Par ailleurs, sans que l'IUFM et les conseils aient été prévenus, 38 enseignants du 2nd degré détachés à l'IUFM ont reçu individuellement une lettre du président les remerciant de leurs services et les avertissant que leur mission à l'IUFM prenait fin, mais qu'on pourrait faire appel à eux, éventuellement, pour des vacations en cas de besoin. Ces personnels, dont beaucoup enseignaient à l'IUFM depuis des années, assuraient en grande partie les UE de didactique disciplinaire et de pédagogie dans les spécialités enseignement des master disciplinaires pour le 2° degré, mais aussi pour le professorat des écoles. Ces UE ne peuvent donc plus fonctionner : c'est ainsi toute la formation des enseignants du 2° degré dans l'académie qui est mise à mal, ce qui a entraîné des motions, notamment portées par le Snesup, dans les CA des universités. De nombreux contractuels ont également reçu une lettre mettant fin à leurs missions ; certains, titulaires d'un doctorat et qui s'étaient beaucoup investis pour devenir compétents dans le domaine nouveau pour eux de la formation des enseignants, sont remerciés sans pouvoir devenir Ater et se retrouvent sans travail à la rentrée. En même temps, bien que les maquettes aient été revues à la baisse, l'administration est acculée à chercher des expédients pour faire fonctionner à minima la formation à la rentrée, en cherchant les vacataires et par le recours à des Ater (la plupart novices dans la formation). Le gâchis humain est énorme ; c'est aussi la qualité de la formation qui est attaquée par cet ensemble d'incohérences. Tout se passe comme si la formation universitaire publique devait être fragilisée et discréditée au profit de formations privées, notamment de l'Institut Catholique, qui mène une campagne de recrutement tapageuse et coûteuse (tracts à la gare, dans l'enceinte des universités publiques etc..).
Une réaction organisée de l'ensemble des personnels est difficile, notamment à cause de la multiplicité des sites, de la faiblesse de l'organisation syndicale, dont les piliers et une partie des élus aux conseils sont partis à la retraite. Un mouvement porté par le collectif se dessine pour inciter les personnels à refuser les heures complémentaires en solidarité avec les collègues remerciés. Un appel a été lancé à cette fin : s'il était suivi, la formation serait complètement bloquée.

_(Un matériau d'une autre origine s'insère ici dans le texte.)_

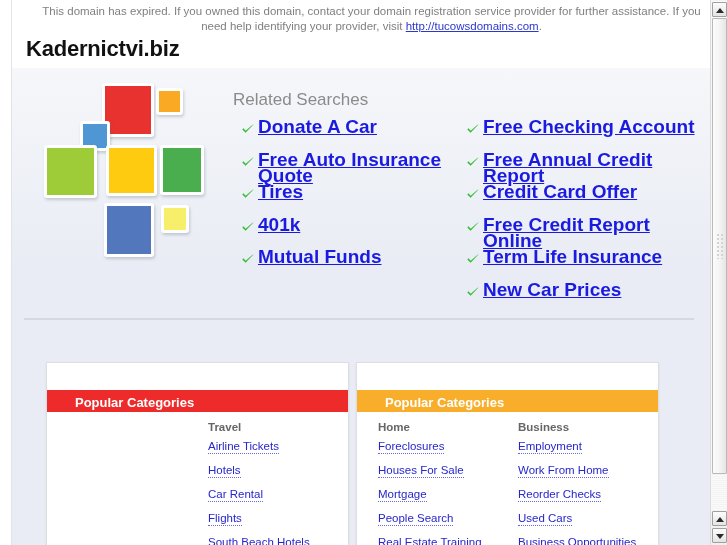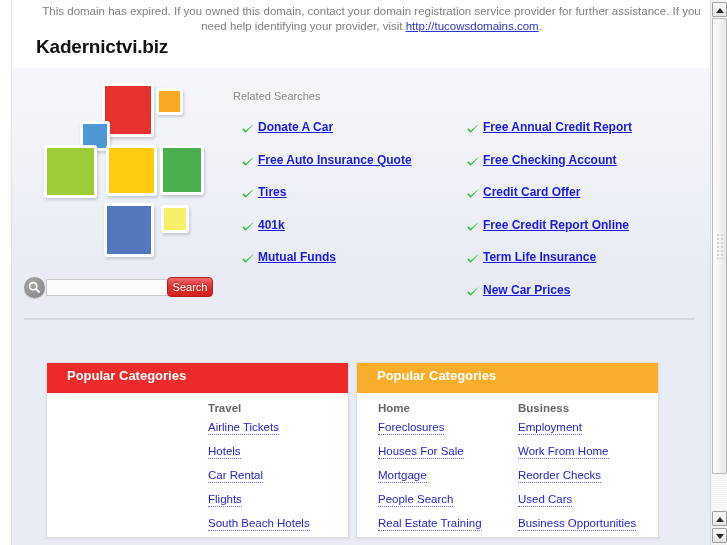--- a/index.html
+++ b/index.html
@@ -55,25 +55,24 @@
     color: #808080;
     padding: 0 14px;
   }
   .expired-notice a {
     color: #2b38cc;
     text-decoration: underline;
   }
   .domain-title {
     position: absolute;
     left: 14px; top: 36px;
-    font-size: 19px;
+    font-size: 22px;
     font-weight: bold;
     color: #111111;
     letter-spacing: -0.2px;
-    margin-left: 10px;
   }
 
   
   .body-band {
     position: absolute;
     left: 11px; top: 68px;
     width: 699px;
     height: 477px;
     background: linear-gradient(to bottom, #f5f7fa 0%, #e9ecf4 42%, #e9ecf4 100%);
     border-left: 1px solid #e3e3e3;
@@ -133,42 +132,42 @@
     text-align: center;
     cursor: pointer;
     text-shadow: 0 -1px 0 rgba(0,0,0,0.3);
     padding: 0;
   }
 
   
   .related-label {
     position: absolute;
     left: 221px; top: 22px;
-    font-size: 11px;
+    font-size: 17px;
     color: #8b8b8b;
   }
   .links-col {
     position: absolute;
     top: 51px;
   }
   .links-col.left  { left: 229px; width: 225px; }
   .links-col.right { left: 454px; width: 240px; }
   .link-row {
     height: 32.6px;
     display: flex;
     align-items: flex-start;
   }
   .check {
     flex: none;
     width: 14px; height: 14px;
     margin-top: 3px;
     margin-right: 3px;
   }
   .srch-link {
-    font-size: 12px;
+    font-size: 19px;
     font-weight: bold;
     color: #1a1ae0;
     text-decoration: underline;
     cursor: pointer;
     line-height: 16px;
   }
 
   
   .divider {
     position: absolute;
@@ -183,26 +182,27 @@
     position: absolute;
     top: 294px;
     width: 303px;
     background: #ffffff;
     border: 1px solid #dcdee4;
     box-shadow: 0 1px 2px rgba(120,130,150,0.12);
   }
   .panel.left  { left: 34px; }
   .panel.right { left: 344px; }
   .panel-head {
-    height: 30px;
+    height: 22px;
     line-height: 26px;
-    padding-left: 20px;
+    padding-left: 28px;
     color: #ffffff;
     font-size: 13px;
     font-weight: bold;
+    margin-top: 27px;
   }
   .panel-body {
     display: flex;
     padding: 9px 0 6px 12px;
     justify-content: flex-end;
   }
   .panel-col { width: 140px; }
   .col-head {
     font-size: 11.5px;
     font-weight: bold;
@@ -297,30 +297,20 @@
           <div class="tile" style="left: 58px; top: 0px; width: 52px; height: 54px; background: rgb(232, 50, 47);"></div>
           <div class="tile" style="left: 112px; top: 5px; width: 27px; height: 27px; background: rgb(249, 169, 35);"></div>
           <div class="tile" style="left: 36px; top: 38px; width: 30px; height: 30px; background: rgb(78, 150, 212);"></div>
           <div class="tile" style="left: 0px; top: 62px; width: 53px; height: 53px; background: rgb(158, 204, 57);"></div>
           <div class="tile" style="left: 62px; top: 62px; width: 51px; height: 51px; background: rgb(254, 203, 16);"></div>
           <div class="tile" style="left: 116px; top: 62px; width: 44px; height: 50px; background: rgb(74, 173, 78);"></div>
           <div class="tile" style="left: 60px; top: 120px; width: 50px; height: 54px; background: rgb(83, 119, 189);"></div>
           <div class="tile" style="left: 117px; top: 122px; width: 28px; height: 28px; background: rgb(247, 239, 106);"></div>
         </div>
 
-      <div class="searchbar">
-        <div class="search-icon-btn">
-          <svg width="13" height="13" viewBox="0 0 13 13" aria-hidden="true">
-            <circle cx="5.2" cy="5.2" r="3.6" fill="none" stroke="#ffffff" stroke-width="1.6"></circle>
-            <line x1="8" y1="8" x2="11.6" y2="11.6" stroke="#ffffff" stroke-width="1.8"></line>
-          </svg>
-        </div>
-        <input class="search-input" type="text" value="" placeholder="" style="">
-        <button class="search-btn">Search</button>
-      </div>
 
       <div class="related-label">Related Searches</div>
       <div class="links-col left" id="rel-left">
           <div class="link-row">
             <svg class="check" viewBox="0 0 14 14">
               <path d="M1.3 7.6 L4.6 10.8 L12.7 2.2 L11.3 3.0 L4.7 8.7 L2.4 6.3 Z" fill="#2fbf2f"></path>
             </svg>
             <a class="srch-link" href="#">Donate A Car</a>
           </div>
           <div class="link-row">
@@ -346,27 +336,27 @@
               <path d="M1.3 7.6 L4.6 10.8 L12.7 2.2 L11.3 3.0 L4.7 8.7 L2.4 6.3 Z" fill="#2fbf2f"></path>
             </svg>
             <a class="srch-link" href="#">Mutual Funds</a>
           </div>
         </div>
       <div class="links-col right" id="rel-right">
           <div class="link-row">
             <svg class="check" viewBox="0 0 14 14">
               <path d="M1.3 7.6 L4.6 10.8 L12.7 2.2 L11.3 3.0 L4.7 8.7 L2.4 6.3 Z" fill="#2fbf2f"></path>
             </svg>
+            <a class="srch-link" href="#">Free Checking Account</a>
+          </div>
+          <div class="link-row">
+            <svg class="check" viewBox="0 0 14 14">
+              <path d="M1.3 7.6 L4.6 10.8 L12.7 2.2 L11.3 3.0 L4.7 8.7 L2.4 6.3 Z" fill="#2fbf2f"></path>
+            </svg>
             <a class="srch-link" href="#">Free Annual Credit Report</a>
-          </div>
-          <div class="link-row">
-            <svg class="check" viewBox="0 0 14 14">
-              <path d="M1.3 7.6 L4.6 10.8 L12.7 2.2 L11.3 3.0 L4.7 8.7 L2.4 6.3 Z" fill="#2fbf2f"></path>
-            </svg>
-            <a class="srch-link" href="#">Free Checking Account</a>
           </div>
           <div class="link-row">
             <svg class="check" viewBox="0 0 14 14">
               <path d="M1.3 7.6 L4.6 10.8 L12.7 2.2 L11.3 3.0 L4.7 8.7 L2.4 6.3 Z" fill="#2fbf2f"></path>
             </svg>
             <a class="srch-link" href="#">Credit Card Offer</a>
           </div>
           <div class="link-row">
             <svg class="check" viewBox="0 0 14 14">
               <path d="M1.3 7.6 L4.6 10.8 L12.7 2.2 L11.3 3.0 L4.7 8.7 L2.4 6.3 Z" fill="#2fbf2f"></path>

Mais la multiplicité des abus aux différents niveaux brouille la réception chez beaucoup de collègues. La lecture politique des problèmes, des responsabilités, des lieux adéquats d'intervention est devenue difficile du fait des multiples niveaux impliqués dans toutes les décisions (direction de l'IUFM, université intégratrice, PRES et conférence régionale des présidents, rectorat, ministère..). Cette technicité demande un grand investissement et risque d'isoler les élus, alors que le découragement incite aux stratégies individuelles : devant l'absence de perspectives pour la formation, les demandes de mutation interne et externes sont nombreuses, objet d'un nouveau conflit entre direction de l'IUFM et université intégratrice.